» Task details: From the entries that follow, reproduce exactly and only the lines from the line with "(980, 788) none" to the line with "(317, 921) none", endpoints included.
### Dataset records
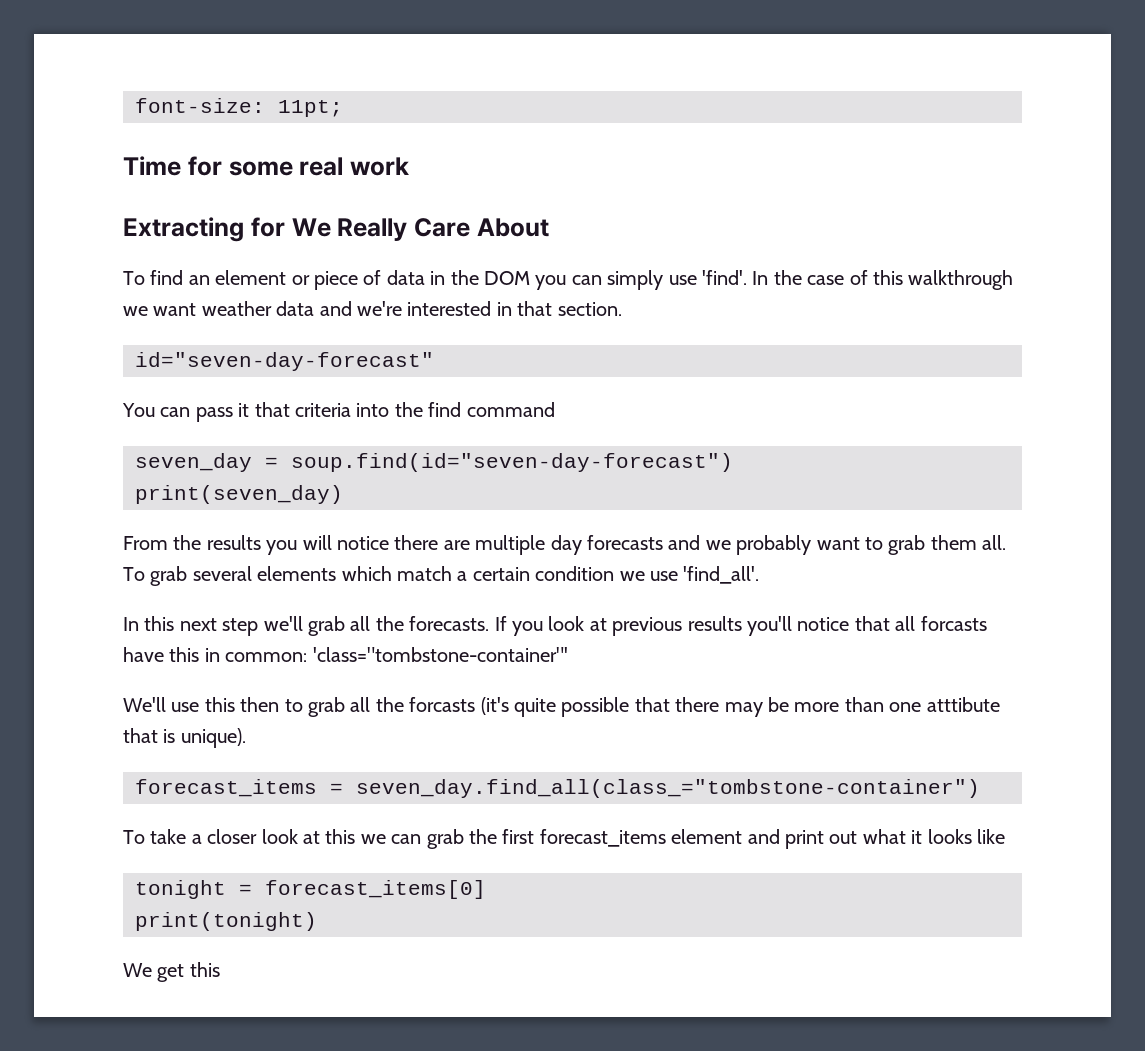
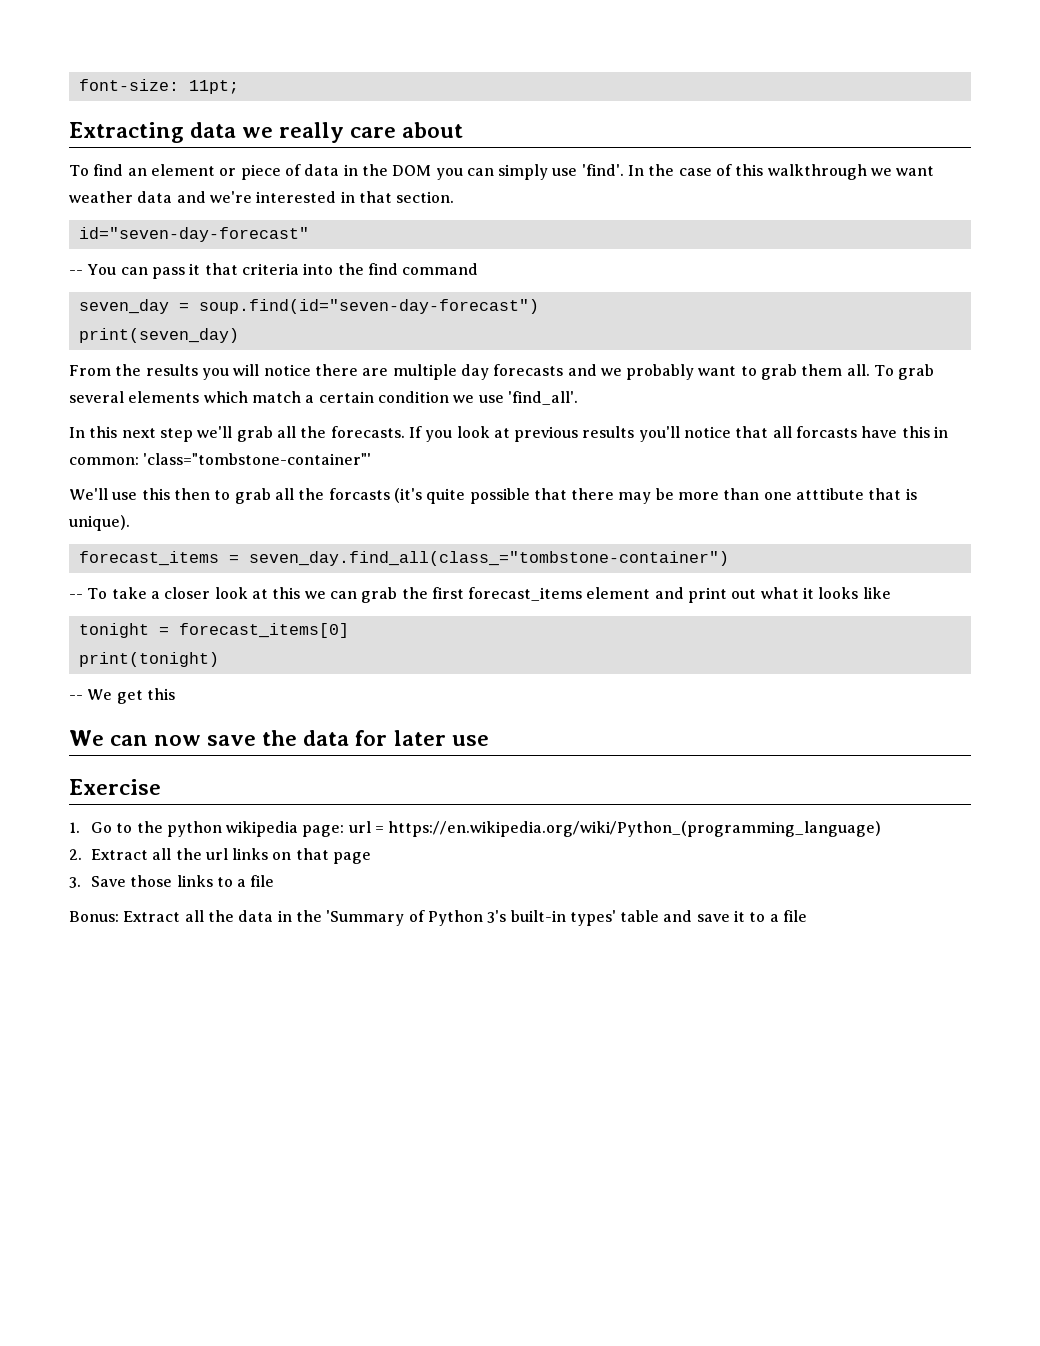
[123,156,409,176] [123,217,549,242] Time for some real work // Extracting for We Really Care About -> [69,122,464,143] Extracting data we really care about
(434, 361) none -> [69,270,83,275] --
(980, 788) none -> [69,594,83,599] --
(317, 921) none -> [69,695,83,700] --
(220, 969) none -> [69,730,489,746] [69,779,161,795] [69,821,882,837] [69,848,372,864] [69,875,275,888] [69,910,808,926] // We can now save the data for later use // Exercise // 1. Go to the python wikipedia page: url = https://en.wikipedia.org/wiki/Python_(programming_language) // 2. Extract all the url links on that page // 3. Save those links to a file // Bonus: Extract all the data in the 'Summary of Python 3's built-in types' table and save it to a file

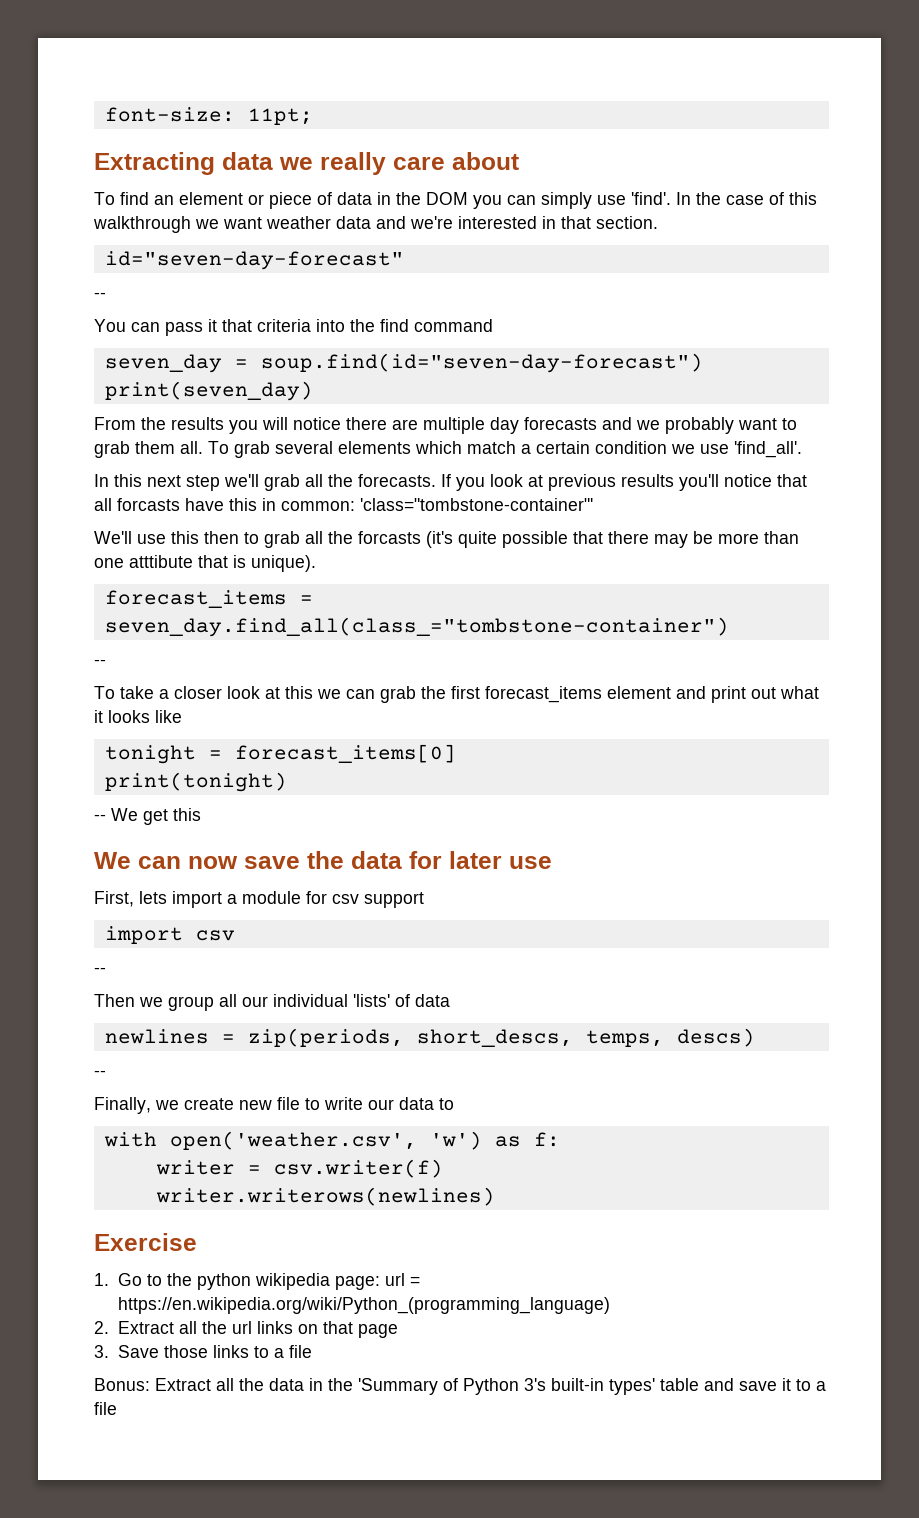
(83, 272) none -> (106, 295) //
(83, 596) none -> (106, 662) //
(489, 740) none -> [94,891,424,908] [104,926,235,944] [94,967,106,974] [94,994,450,1011] [104,1028,755,1047] [94,1070,106,1077] [94,1097,454,1114] [103,1131,560,1150] [155,1159,443,1178] [155,1187,495,1206] // First, lets import a module for csv support // import csv // -- // Then we group all our individual 'lists' of data // newlines = zip(periods, short_descs, temps, descs) // -- // Finally, we create new file to write our data to // with open('weather.csv', 'w') as f: // writer = csv.writer(f) // writer.writerows(newlines)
######
» Answer box:
(980, 788) none -> [69,594,83,599] --
(317, 921) none -> [69,695,83,700] --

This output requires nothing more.